Iron ore mining giant Vale (NYSE:VALE) issued a statement Friday advising that there was a fire in one of the transfer houses of the belt conveyor system at its distribution center in Malaysia.
The fire reportedly caused material damage only and the company expects operations to resume in 10 to 15 days.
Vale expects reduced impact on its shipments, since a 10-day preventive maintenance was already scheduled at the terminal during the same period.
Wood Mackenzie senior research analyst Alex Griffiths weighed in on what the Malaysian distribution center shutdown means for the market.
“A 10 to 15 day unexpected shut-down translates to a 0.6 Mt to 1.0 Mt reduction in exports. But we do not think average export volumes will suffer,” Griffiths said in an email.
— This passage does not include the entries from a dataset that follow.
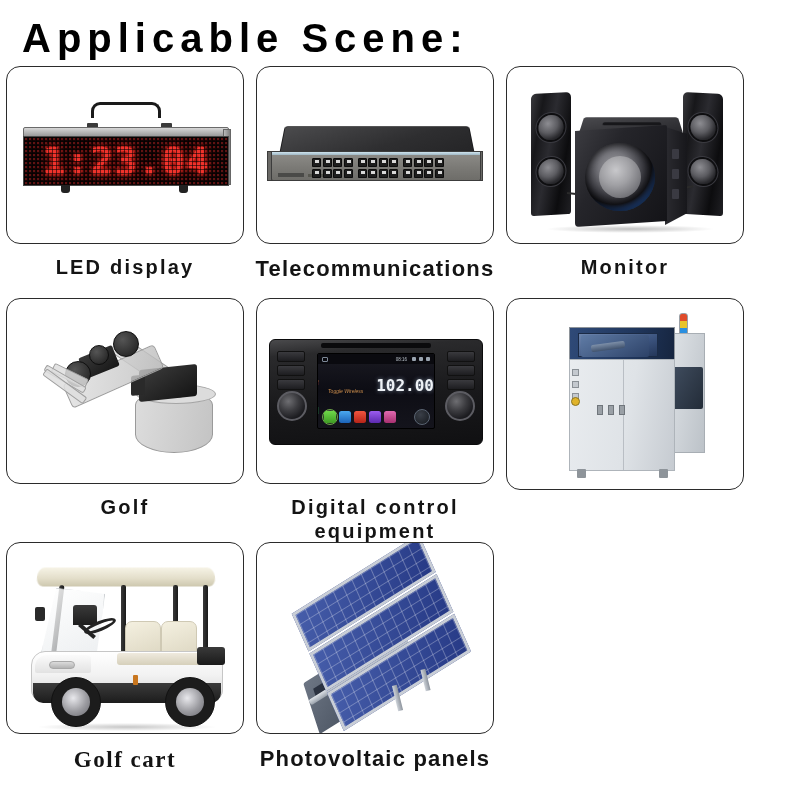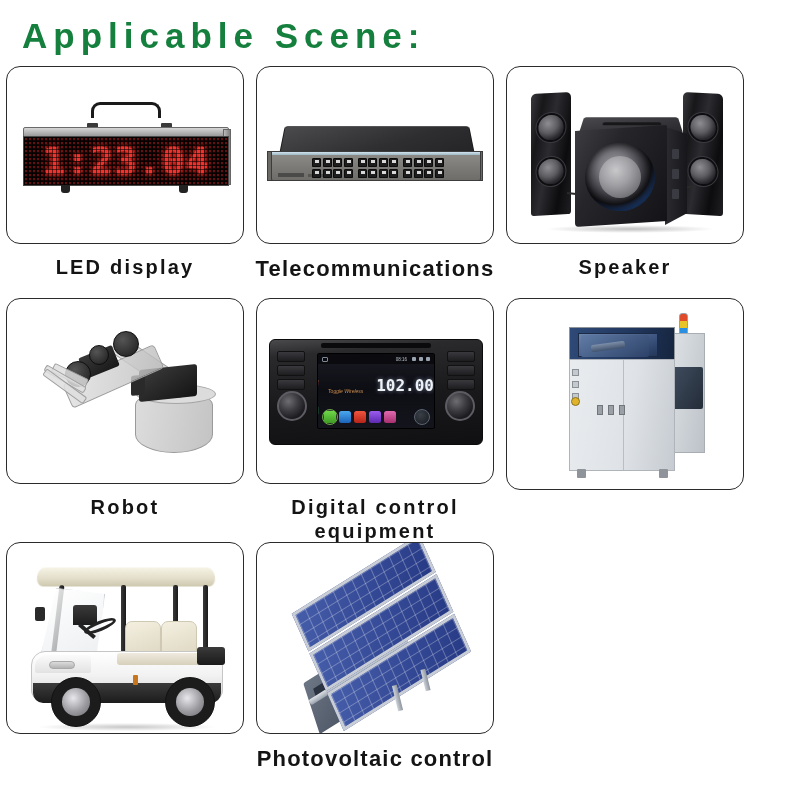--- a/index.html
+++ b/index.html
@@ -19,10 +19,10 @@
     position: absolute;
     left: 22px;
     top: 16px;
-    font-size: 35px;
+    font-size: 40px;
     font-weight: bold;
     letter-spacing: 6px;
-    color: #15803d;
+    color: #000000;
     font-family: "Liberation Sans", sans-serif;
     white-space: nowrap;
   }

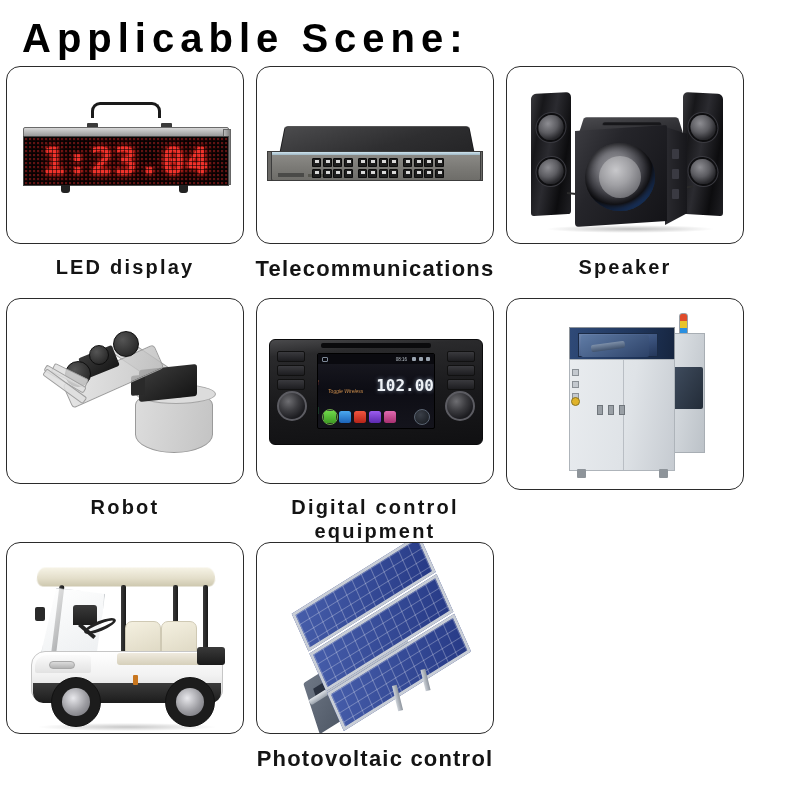--- a/index.html
+++ b/index.html
@@ -659,7 +659,7 @@
           </div>
         </div>
       </div>
-      <div class="caption">Speaker</div>
+      <div class="caption">Monitor</div>
     </div>
 
     <div class="cell r2">

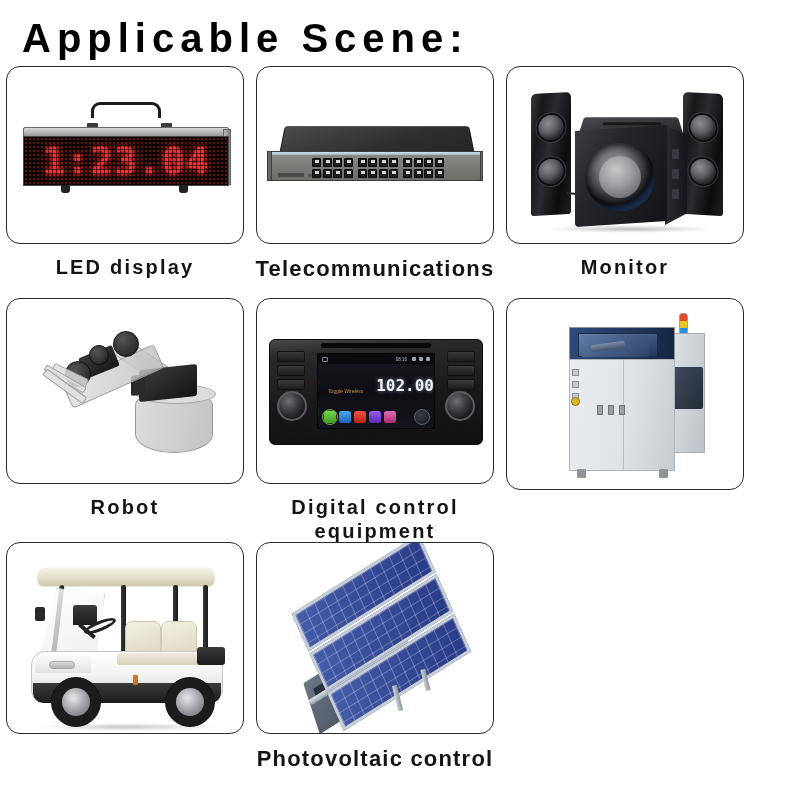--- a/index.html
+++ b/index.html
@@ -678,7 +678,7 @@
           <div class="rb-grip rb-g1"></div>
         </div>
       </div>
-      <div class="caption">Robot</div>
+      <div class="caption">Golf</div>
     </div>
 
     <div class="cell r2">

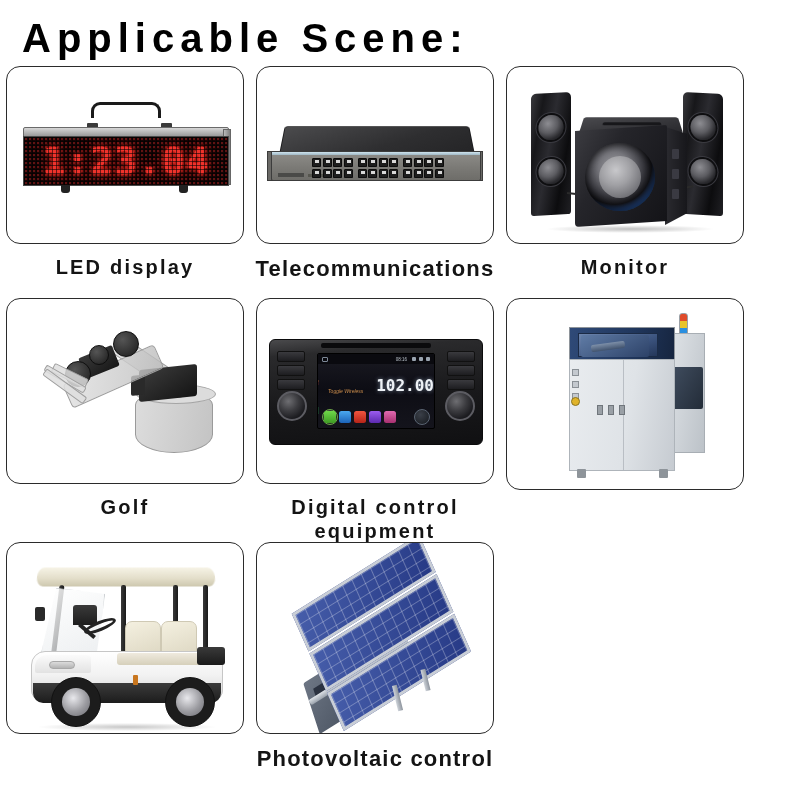--- a/index.html
+++ b/index.html
@@ -784,6 +784,7 @@
           <div class="gc-wheel rw"></div>
         </div>
       </div>
+      <div class="caption serif">Golf cart</div>
     </div>
 
     <div class="cell r3">

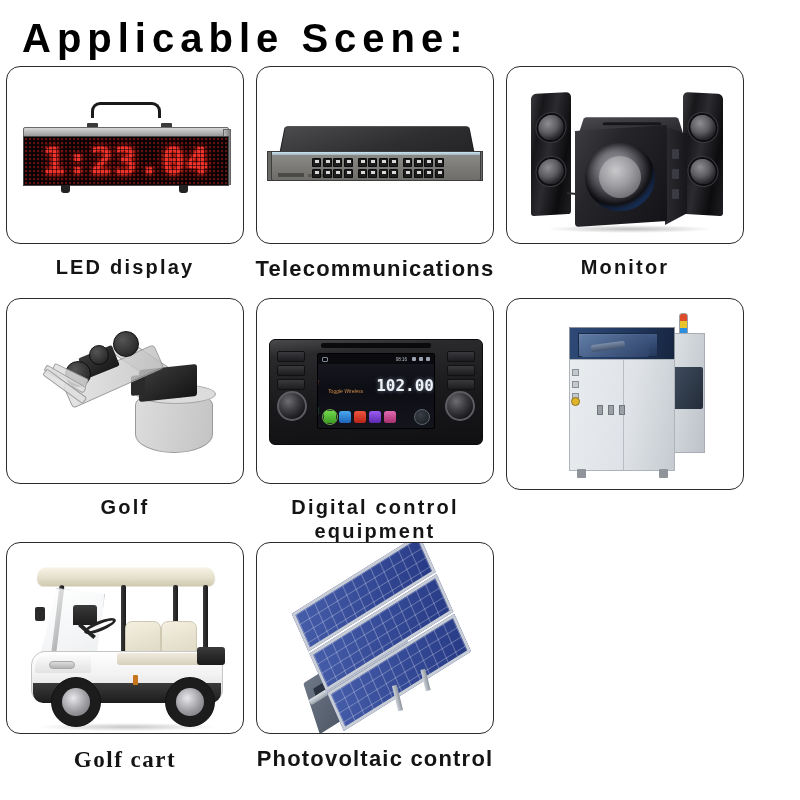--- a/index.html
+++ b/index.html
@@ -807,7 +807,7 @@
           <div class="pv-leg pv-l2"></div>
         </div>
       </div>
-      <div class="caption tight">Photovoltaic control</div>
+      <div class="caption tight">Photovoltaic panels</div>
     </div>
 
   </div>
Vale ships on average around one vessel every two days from Malaysia but the distribution centre is capable of discharging one vessel daily.
“The center should be in a position to increase March shipments to make up for this loss. The capacity of the import berth (10,500 tonnes per hour) exceeds that of the export berth and so stocks can rise during normal operations,” said Griffiths. “As Vale indicated a 10-day shutdown was coincidentally planned for this period the most likely outcome is that the company can make up any lost tonnages in March.”
Griffiths added that should the outage exceed the 10 to 15 day estimate, then Vale will have to make up around 0.06 Mt per day in lost shipments.
“The majority of material from the Malaysian distribution center is Brazilian Blend fines destined for China. A significant delay in restarting operations would add to pressure on this segment of the market – already likely to suffer in response to reduced supply following the tragic dam disaster on January 25th,” Griffiths noted.
The announcement came on the same day that eight Vale employees were arrested in Brazil as part of the ongoing investigation into the deadly dam collapse that left 166 people dead and over a hundred still missing.
As part of the fallout, Vale declared force majeure on some iron ore contracts after a court-ordered halt to the mine responsible for nearly 9% of its output following the dam burst.